On April 1st, 2015, the standards for median income for all Pennsylvania bankruptcy filings was updated (as it is annually on April 1st of every year).
The median income amount for relevant household size is used in all bankruptcy filings on Form 22A-1. If the household income for all types of income earned over the past 6 months is above the median income limit, debtors (of more precisely, their lawyers) must complete Form 22A-2. Form 22A-2 is the corresponding deductions form, which may allow you to file a Chapter 7 bankruptcy even if your household income is over the median limit by deducting allowable expenses.
A debtors Median Income is an important first threshold in determining if a Chapter 7 bankruptcy can be filed, or if a Chapter 13 bankruptcy is instead required. Most types of income must be included in Form 22A-1, including commissions, bonuses (even one-time bonuses), unemployment, alimony, rental income, part-time work, or even lottery winnings. Inform your bankruptcy attorney of any source of income you receive so the calculation can be completed correctly. A safe rule of thumb: if received any money in the last 6 months that wasn't in a birthday card, you should report it to your attorney.

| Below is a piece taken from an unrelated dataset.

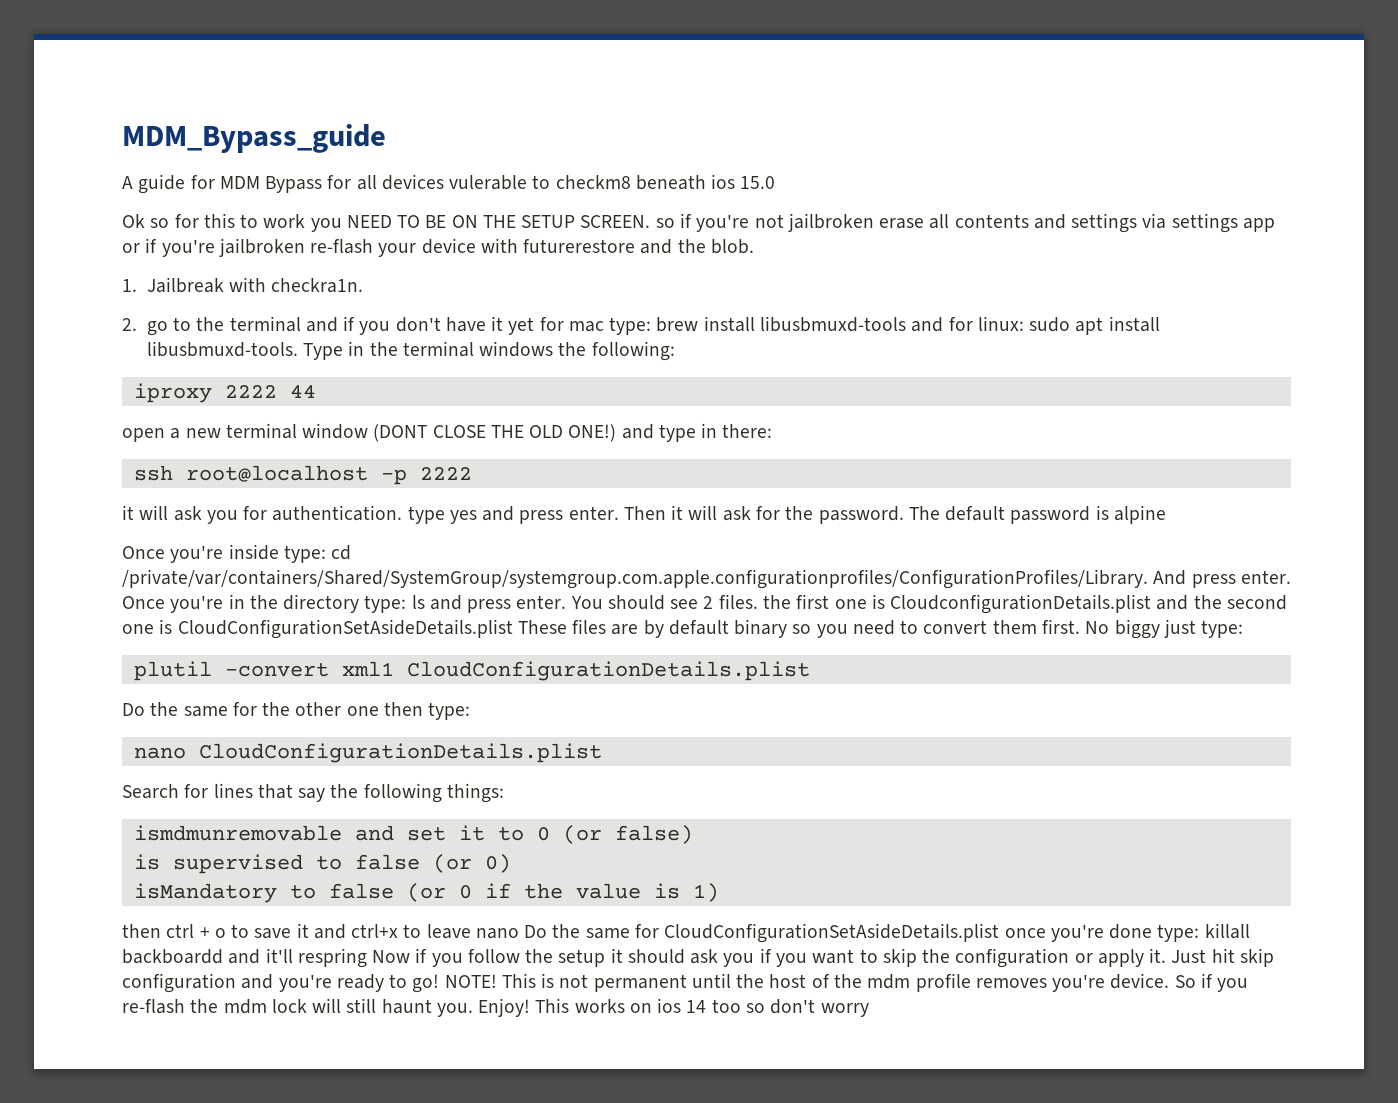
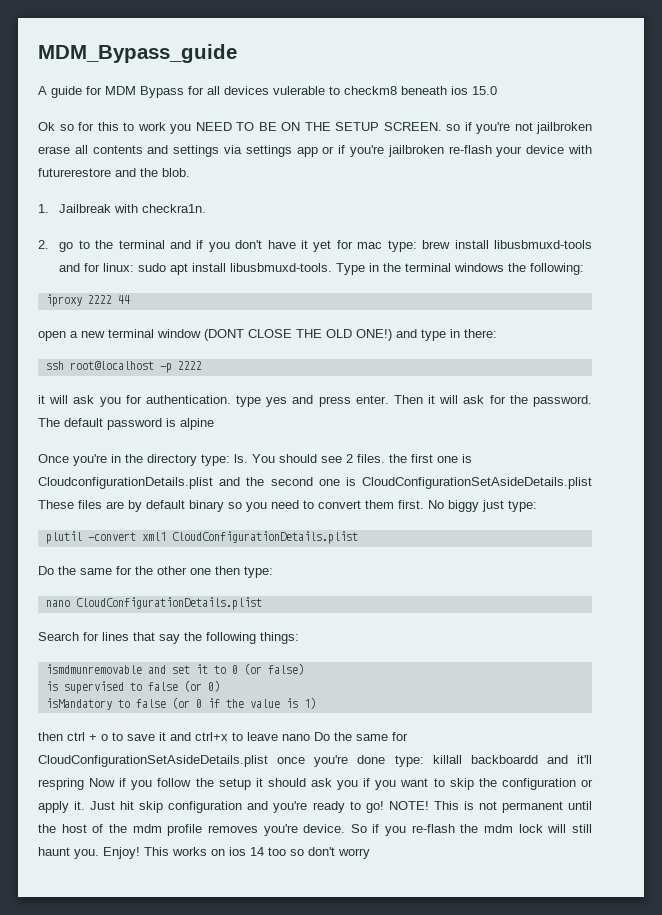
- Once you're inside type: cd /private/var/containers/Shared/SystemGroup/systemgroup.com.apple.configurationprofiles/ConfigurationProfiles/Library. And press enter. Once you're in the directory type: ls and press enter.
+ Once you're in the directory type: ls.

The new Median Income limits for Pennsylvania as of April 1st, 2015 are as follows (the highlighted amount is the amount that can be earned by a household in the 6 months preceding the date the bankruptcy is filed):
- Household of 1: $24,491.00
- Household of 2: $28,935.00
- Household of 3: $36,433.00
- Household of 4: $42,833.00
- Household of 5: $46,933.00
- Household of 6: $50,983.00
(Add $4,050.00 for each additional household member)
When meeting with your attorney to determine your median income, it is advisable to bring paystubs, bank statements, or any other documentary proof of income for the past 6 months. If this is not available, bring as much information as you can to calculate a best guess. Determining your median income for the last 6 months is one of the most important steps in filing a Chapter 7 or Chapter 13 bankruptcy.